» **Exercise requirements**:
A word-for-word reproduction of the data below is needed, with no pictures in it.
********************
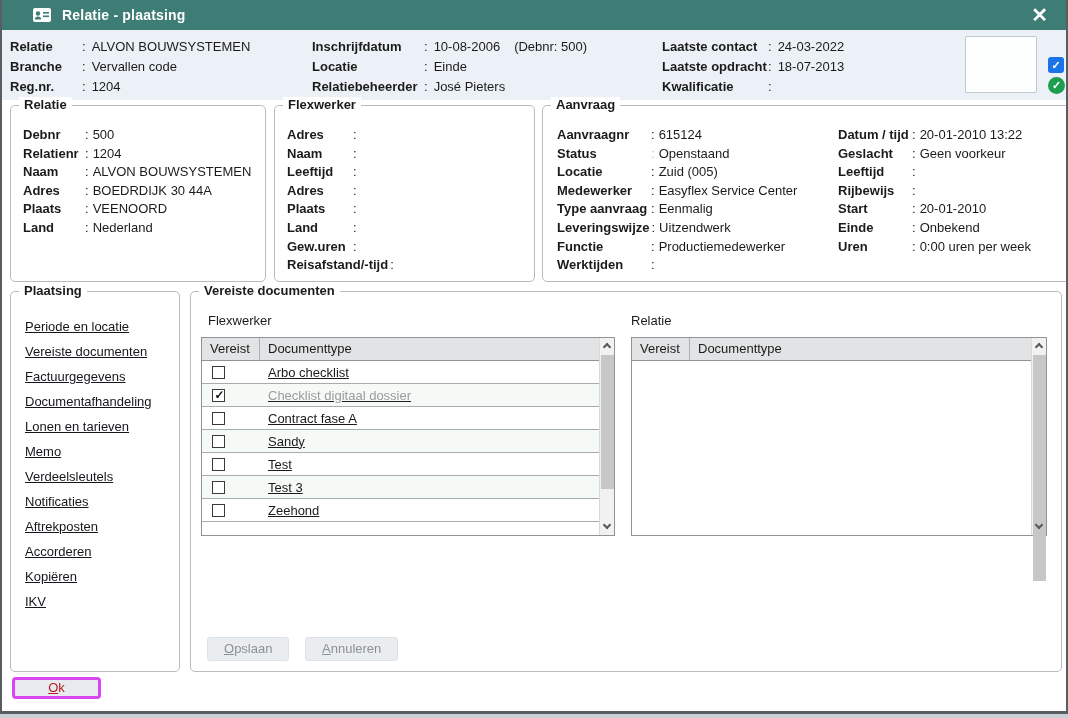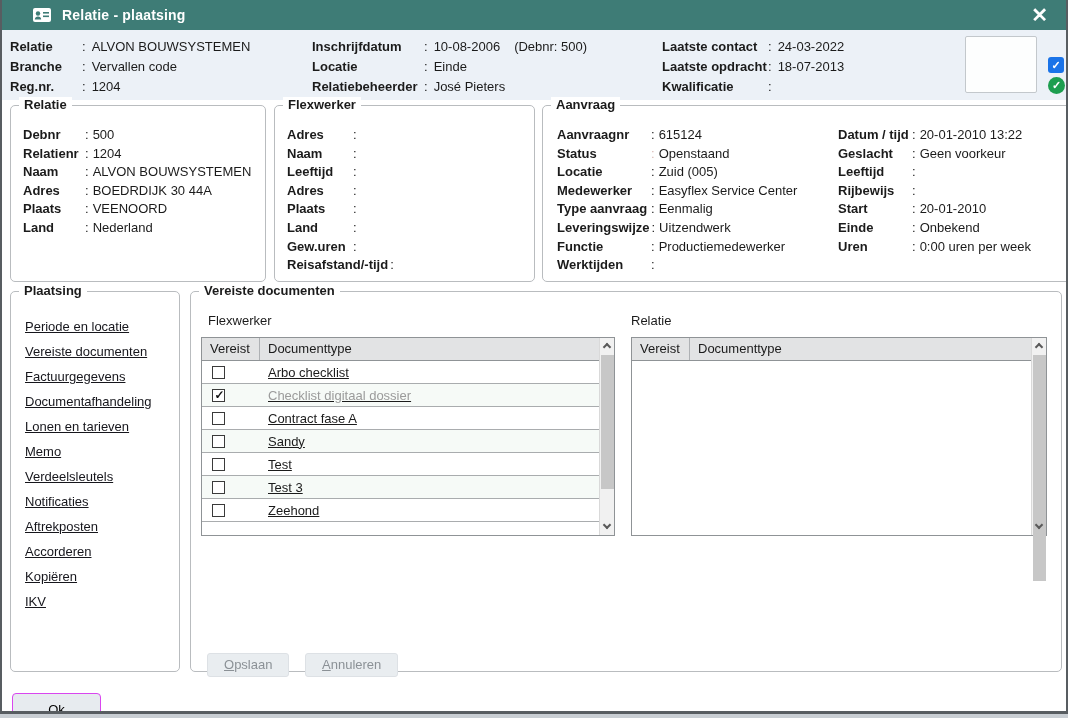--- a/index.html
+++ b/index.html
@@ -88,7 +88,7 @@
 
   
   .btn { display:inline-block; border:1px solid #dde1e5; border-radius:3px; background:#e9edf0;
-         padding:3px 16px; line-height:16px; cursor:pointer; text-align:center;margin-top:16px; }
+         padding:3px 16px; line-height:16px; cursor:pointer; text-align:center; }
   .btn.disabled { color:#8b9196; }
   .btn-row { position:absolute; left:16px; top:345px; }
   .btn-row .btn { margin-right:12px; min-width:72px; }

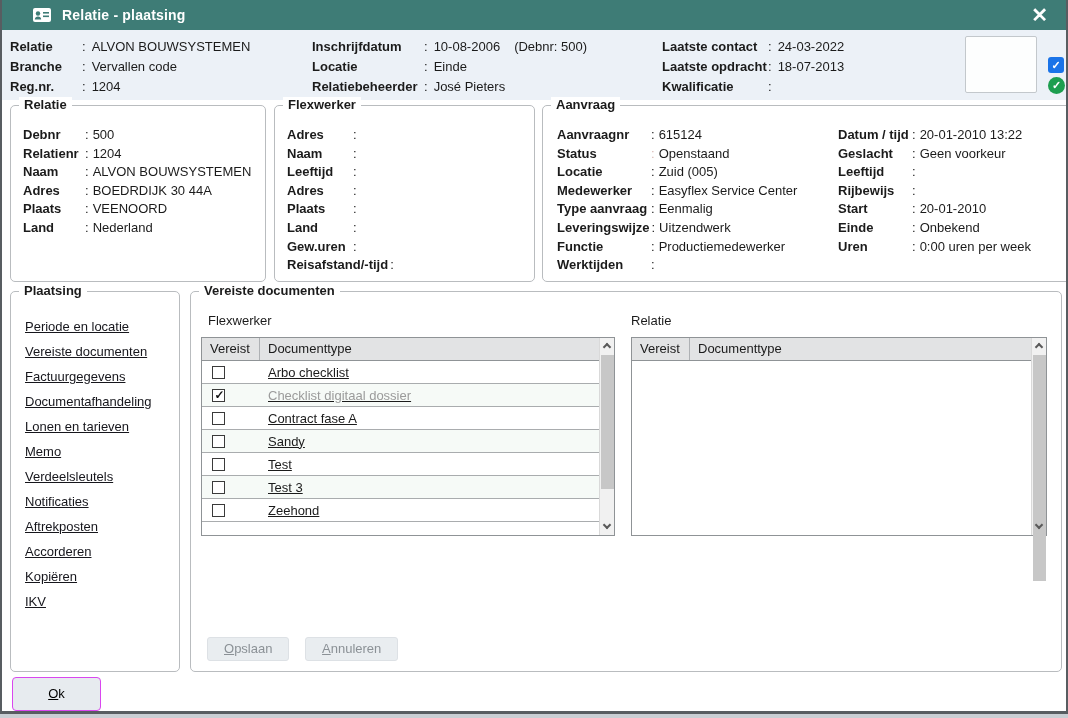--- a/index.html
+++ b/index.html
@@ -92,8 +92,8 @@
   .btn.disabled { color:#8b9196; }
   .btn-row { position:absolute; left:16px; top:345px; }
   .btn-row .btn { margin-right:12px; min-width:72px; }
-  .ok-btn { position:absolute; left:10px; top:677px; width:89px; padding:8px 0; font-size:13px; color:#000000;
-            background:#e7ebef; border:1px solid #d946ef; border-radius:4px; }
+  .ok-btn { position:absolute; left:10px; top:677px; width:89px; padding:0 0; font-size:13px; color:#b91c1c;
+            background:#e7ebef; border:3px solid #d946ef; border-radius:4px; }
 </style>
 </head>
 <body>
********************
» **Output below**:
--- a/index.html
+++ b/index.html
@@ -88,7 +88,7 @@
 
   
   .btn { display:inline-block; border:1px solid #dde1e5; border-radius:3px; background:#e9edf0;
-         padding:3px 16px; line-height:16px; cursor:pointer; text-align:center;margin-top:16px; }
+         padding:3px 16px; line-height:16px; cursor:pointer; text-align:center; }
   .btn.disabled { color:#8b9196; }
   .btn-row { position:absolute; left:16px; top:345px; }
   .btn-row .btn { margin-right:12px; min-width:72px; }

--- a/index.html
+++ b/index.html
@@ -92,8 +92,8 @@
   .btn.disabled { color:#8b9196; }
   .btn-row { position:absolute; left:16px; top:345px; }
   .btn-row .btn { margin-right:12px; min-width:72px; }
-  .ok-btn { position:absolute; left:10px; top:677px; width:89px; padding:8px 0; font-size:13px; color:#000000;
-            background:#e7ebef; border:1px solid #d946ef; border-radius:4px; }
+  .ok-btn { position:absolute; left:10px; top:677px; width:89px; padding:0 0; font-size:13px; color:#b91c1c;
+            background:#e7ebef; border:3px solid #d946ef; border-radius:4px; }
 </style>
 </head>
 <body>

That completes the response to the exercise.